54 of 309 comments (clear)

  1. A usefull link by FidelCatsro · · Score: 5, Informative
    --
    The only things certain in war are Propaganda and Death. You can never be sure which is which though
  2. Procedural textures by mnemonic_ · · Score: 5, Interesting

    I was a bit taken aback by Carmack's opposition to procedural textures. No, they can't do everything but they can be real timesavers when you need to add some overall realistic looking details. Things like dirt, "roughness" and stains can be done effectively using Brownian noise and the like, and you've got the infinite resolution, low-memory features of procedurally generated data.
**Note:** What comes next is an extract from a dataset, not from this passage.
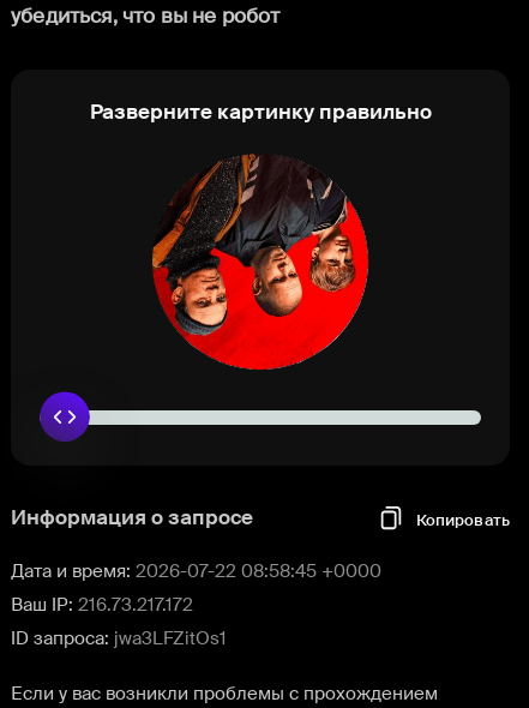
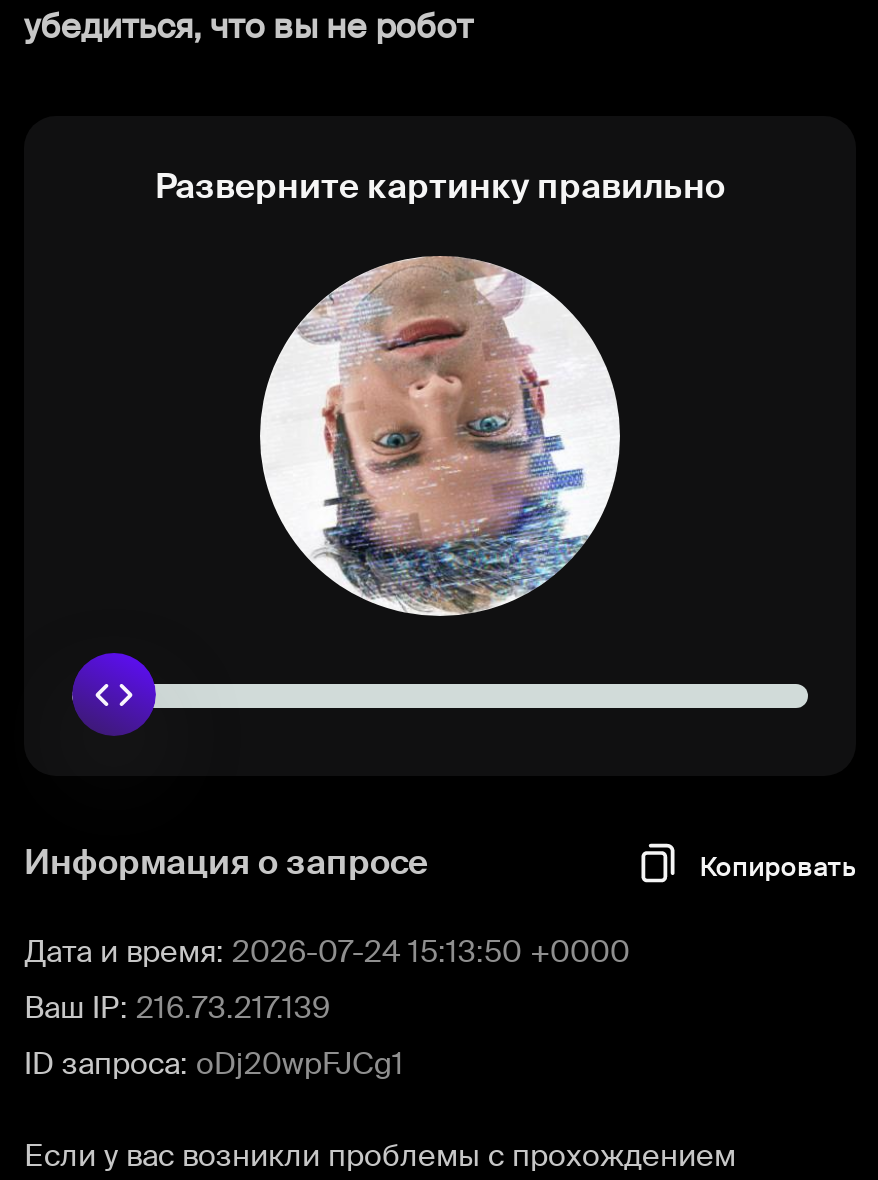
[151,154,369,371] [image] -> [258,254,622,618] [image]
[11,559,381,583] Дата и время: 2026-07-22 08:58:45 +0000 -> [24,932,630,972] Дата и время: 2026-07-24 15:13:50 +0000
[11,593,193,617] Ваш IP: 216.73.217.172 -> [24,988,330,1028] Ваш IP: 216.73.217.139
[11,626,227,650] ID запроса: jwa3LFZitOs1 -> [24,1044,404,1084] ID запроса: oDj20wpFJCg1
It's efficient and looks good, especially when I used it to create realistic terrain.

    Of course procedural textures can never replace hand-painted detail, but layering on some infinite-resolution noise-detail onto a finite sized bitmap texture really brings materials to life.

    1. Re:Procedural textures by MaestroSartori · · Score: 5, Interesting

      The argument generally is, as far as I know, that it's overkill for the current generation of hardware. Rather than procedural noise generated realtime, a few pregenerated detail noise textures can do the job with a fraction of the gpu time. It's pretty hard to tell the difference with a decent artist doing the noise maps, really.
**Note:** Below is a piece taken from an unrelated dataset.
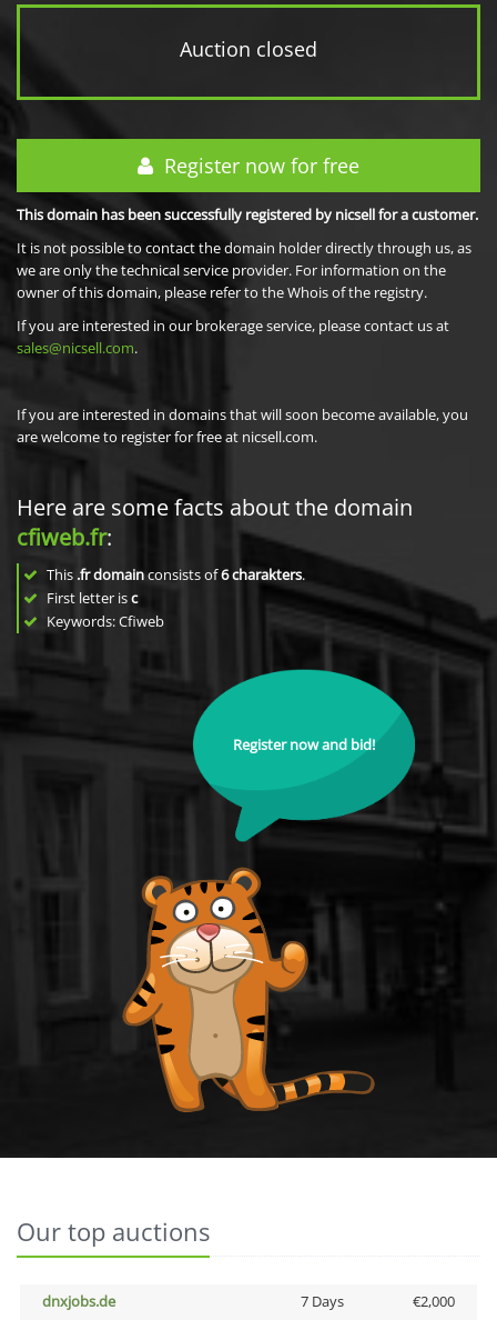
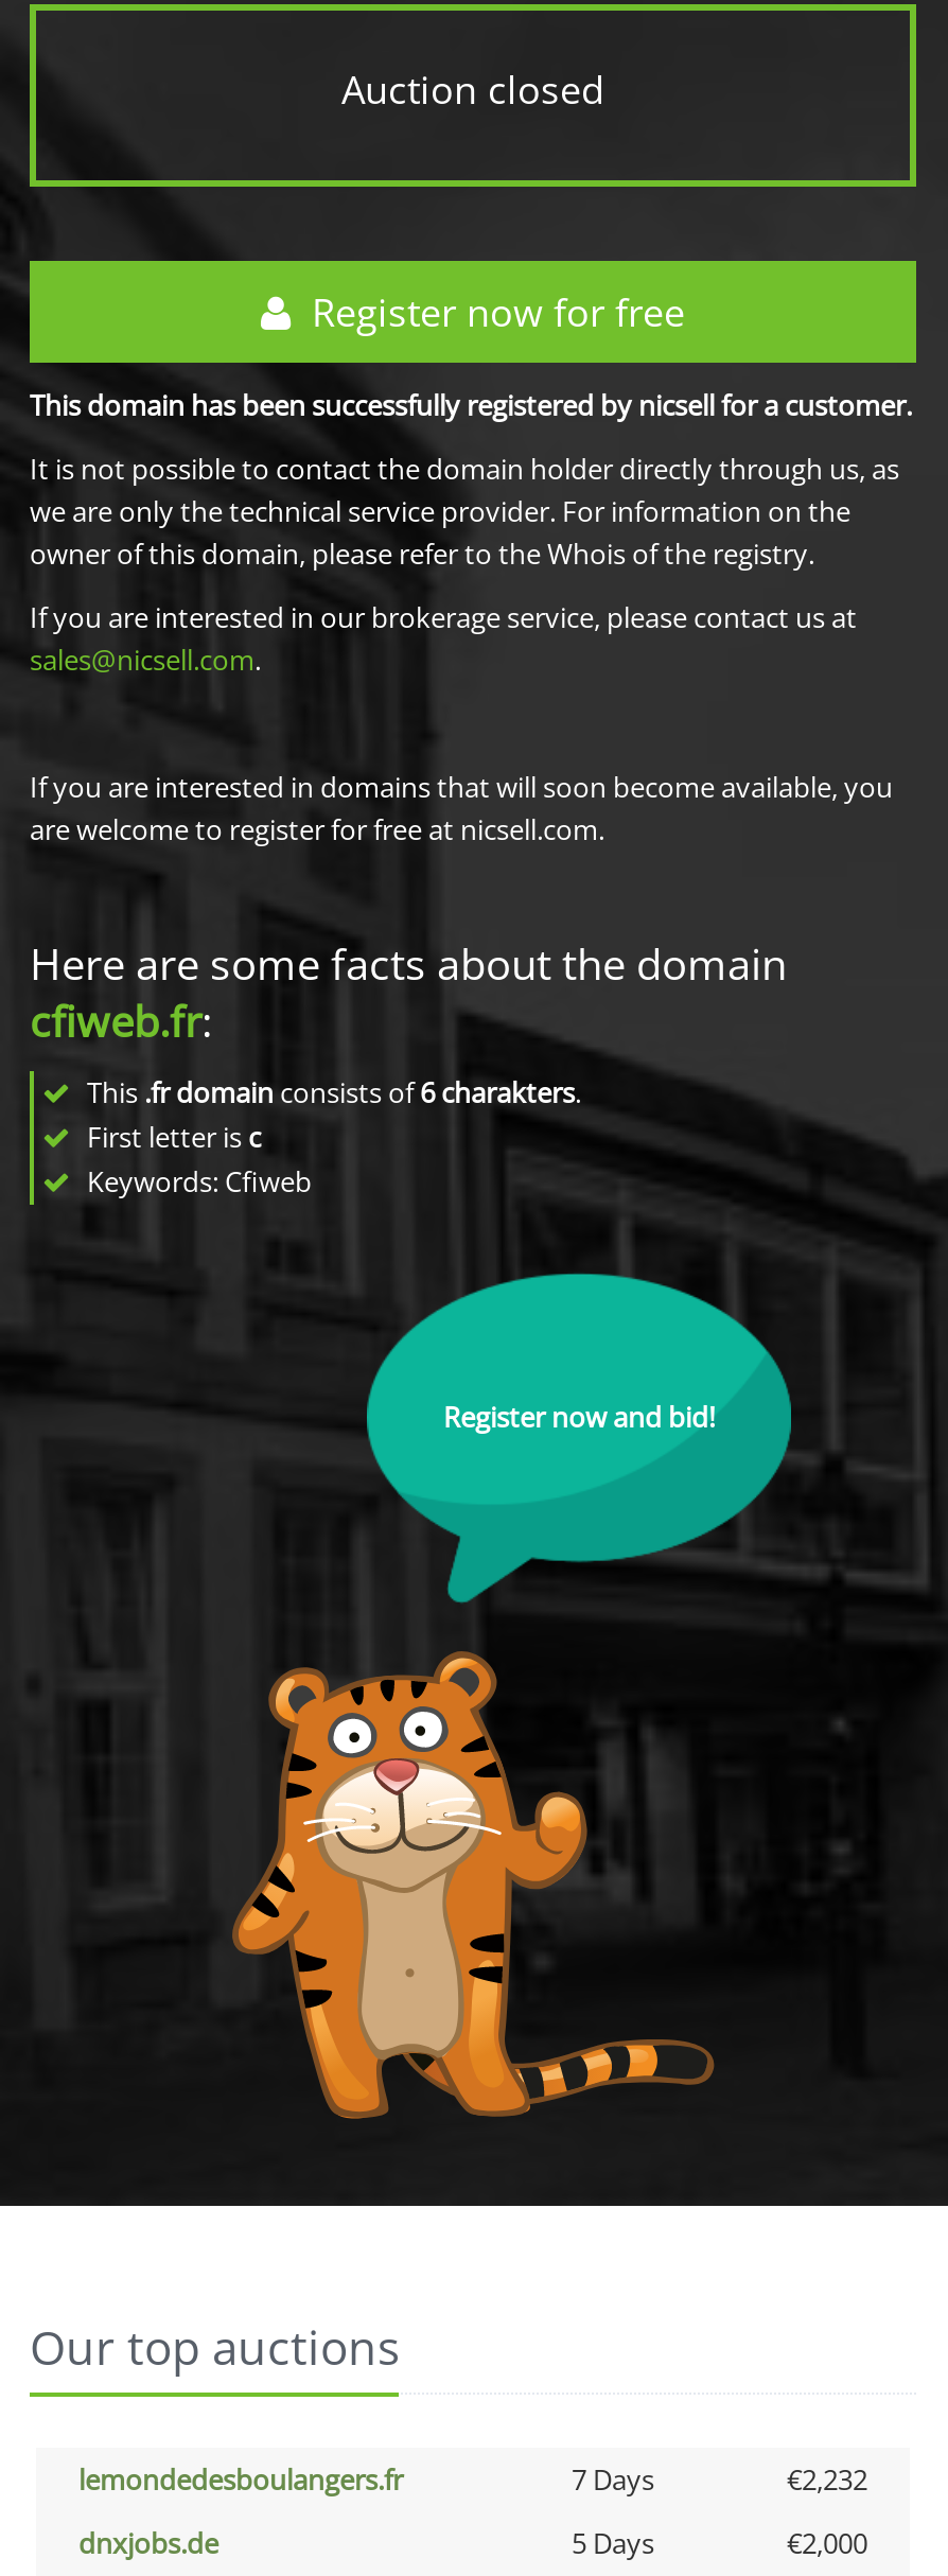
none -> [78,2460,867,2499] lemondedesboulangers.fr | 7 Days | €2,232
[300,1291,343,1311] 7 Days -> [572,2524,654,2562] 5 Days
      Maybe during the next-gen consoles' lifespan we'll start seeing more procedural stuff. It'll become more important as we start pushing more polys and going down the High Definition route, I think.

      (I'm more interested in offline procedural content generation, personally - automatically generated cities, it's the way of the future! :D)
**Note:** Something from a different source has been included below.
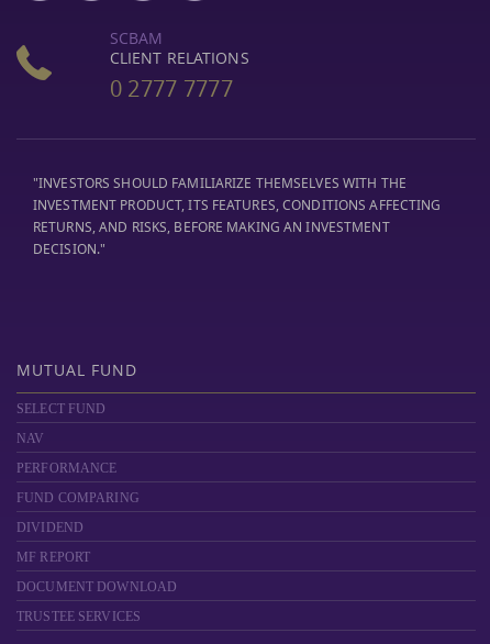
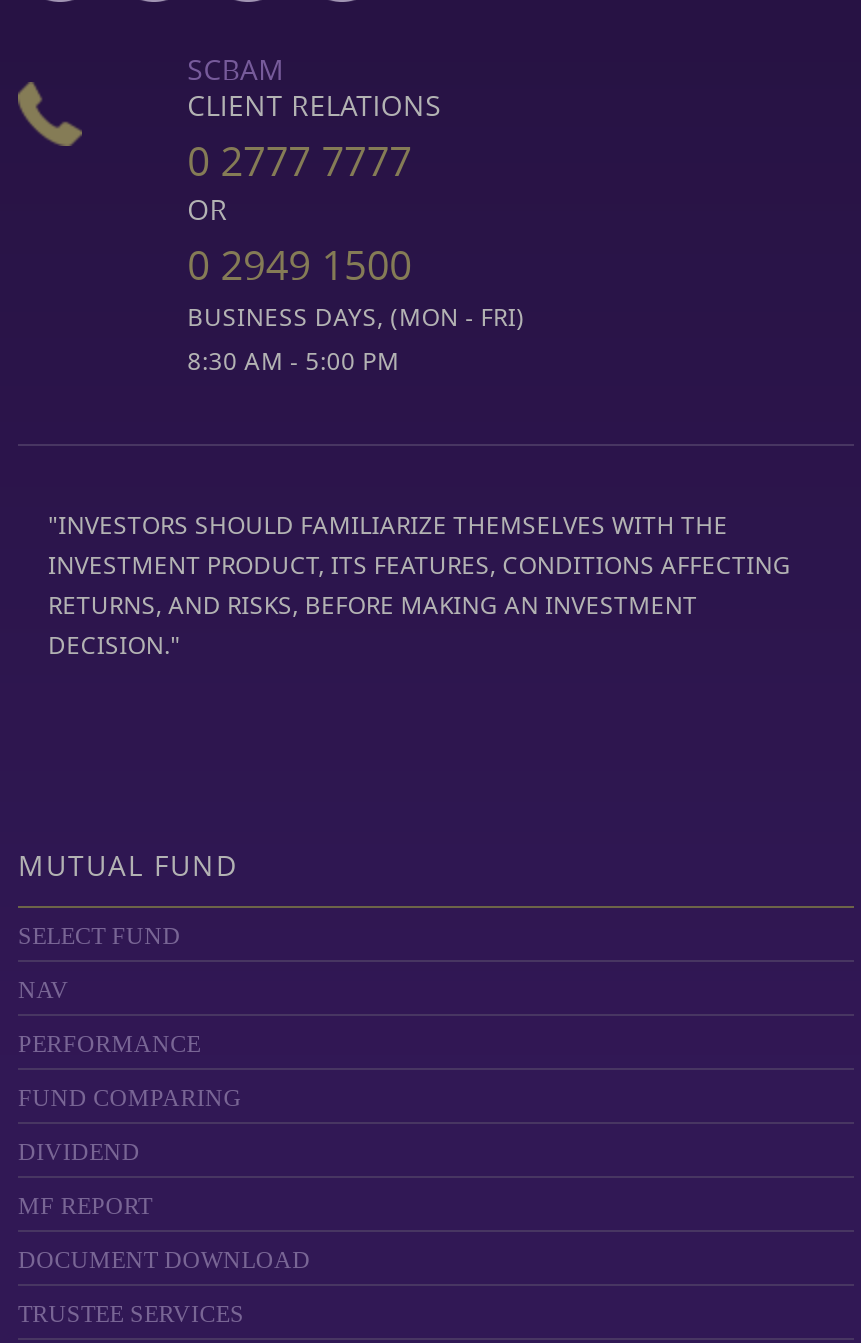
none -> [187,189,525,377] OR | 0 2949 1500 | BUSINESS DAYS, (MON - FRI) | 8:30 AM - 5:00 PM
    2. Re:Procedural textures by Andy_R · · Score: 4, Informative

      Procedural textures can go a lot further than you think. Take a look at how far you can go with Artmatic Pro, a 'procedural graphics synthesiser' for the Mac, written by the original author of the Bryce landscape generator, and it's landscape-generating cousin Artmatic Voyager. This can generate entire procedural planets, with no detail loss if you zoom into look at a single inch-wide rock. This entire planet is decribed in a few k!

      --
      A pizza of radius z and thickness a has a volume of pi z z a
    3. Re:Procedural textures by MaestroSartori · · Score: 5, Interesting

      Nice shader example that I quite like:

      Renderman water shader

      There's plenty. Try watching any film with decent CG effects, it'll be full of procedural shaders which are fairly realistic.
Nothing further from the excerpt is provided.